Stop the Metadb server and run metadb sync before starting it again:
metadb stop -D data
metadb sync -D data --source sensor
This process may take a significant amount of time to run. The database generally remains available to users during this period.
3

Start the server

Start the Metadb server to begin streaming the data:
nohup metadb start -D data -l metadb.log &
4

Monitor snapshot completion

Monitor the log file for the completion message.
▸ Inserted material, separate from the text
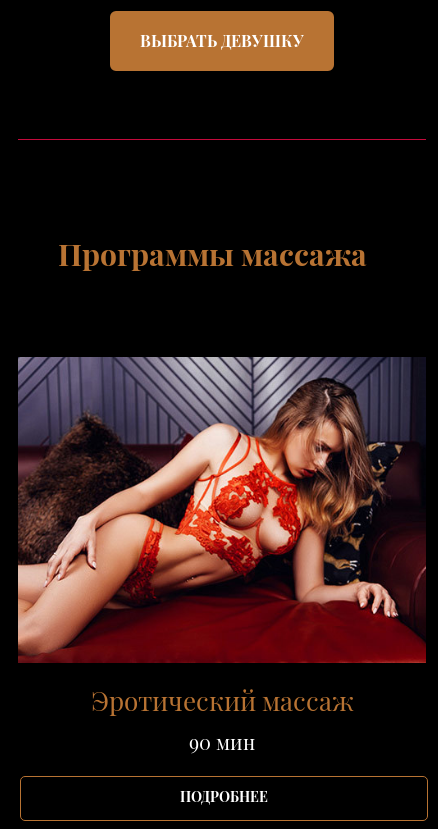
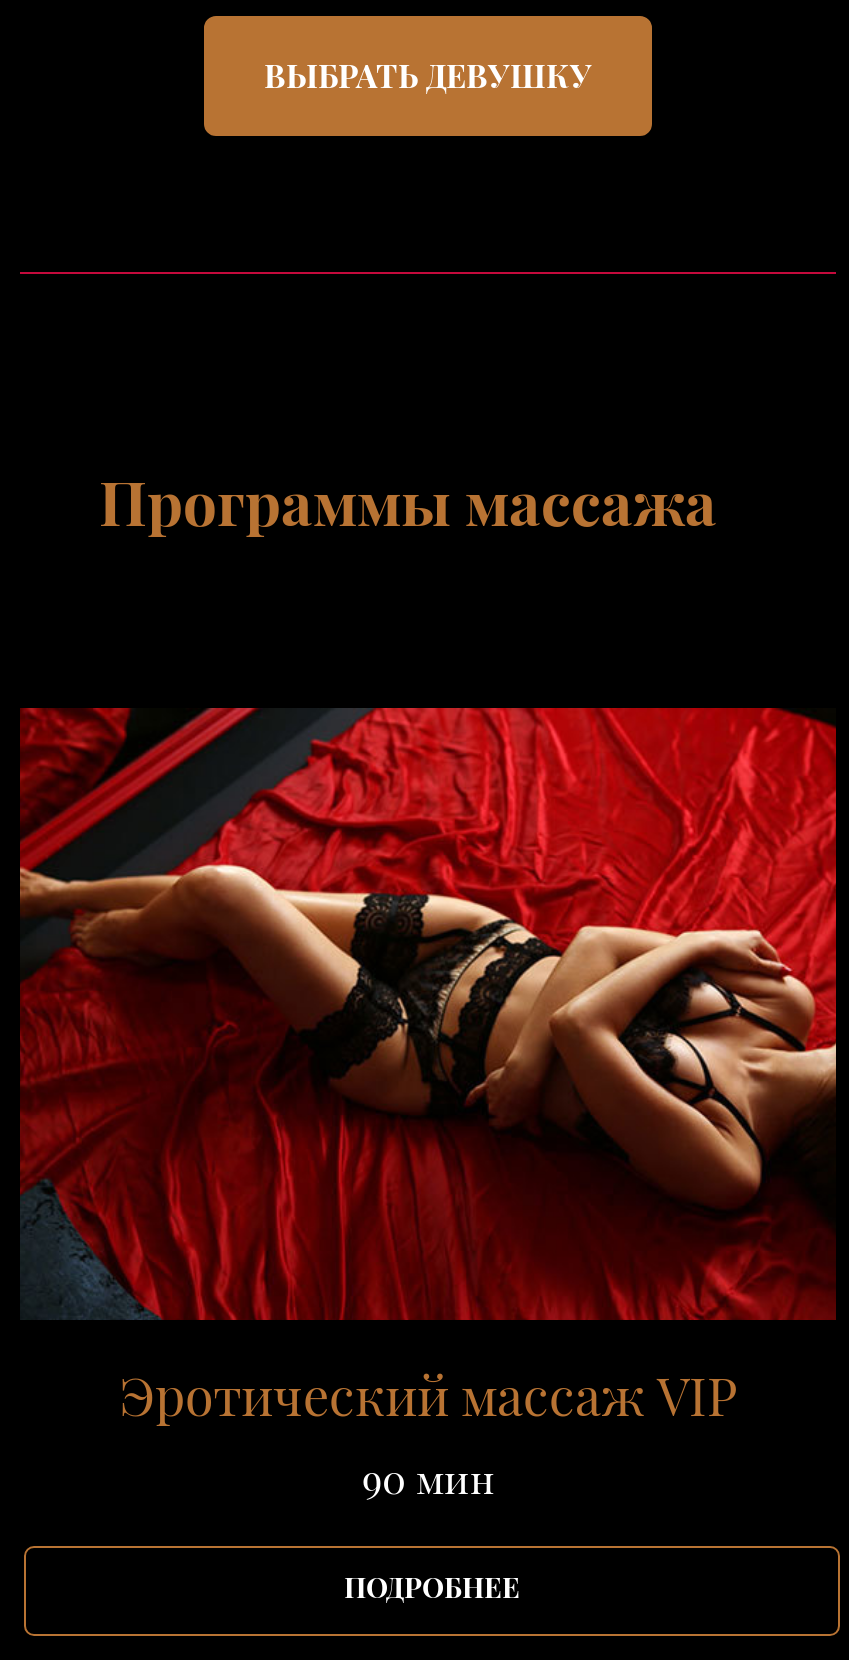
- [image]
- Эротический массаж
+ [image]
+ Эротический массаж VIP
Metadb detects when snapshot data are no longer being received and writes:
source snapshot complete (deadline exceeded)
You can also check snapshot status using:
LIST STATUS;
5

Run endsync

Once the new data have finished (or nearly finished) re-streaming, stop the server and run metadb endsync to remove old data that have not been refreshed:
metadb stop -D data
metadb endsync -D data --source sensor
You must run endsync to complete the synchronization process.
6

Restart the server

Start the server to resume normal operations:
nohup metadb start -D data -l metadb.log &

Timing Considerations

The timing of when to run endsync is up to the administrator, but it must be run to complete the synchronization process.In most cases, it will be more convenient for users if endsync is run:
  • Too late (delaying removal of deleted records) rather than
  • Too early (removing records before they have been re-streamed)
The “source snapshot complete (deadline exceeded)” message in the log generally indicates a good time to run endsync.
Until a failed stream is re-streamed by following the process above, the Metadb database may continue to be unsynchronized with the source.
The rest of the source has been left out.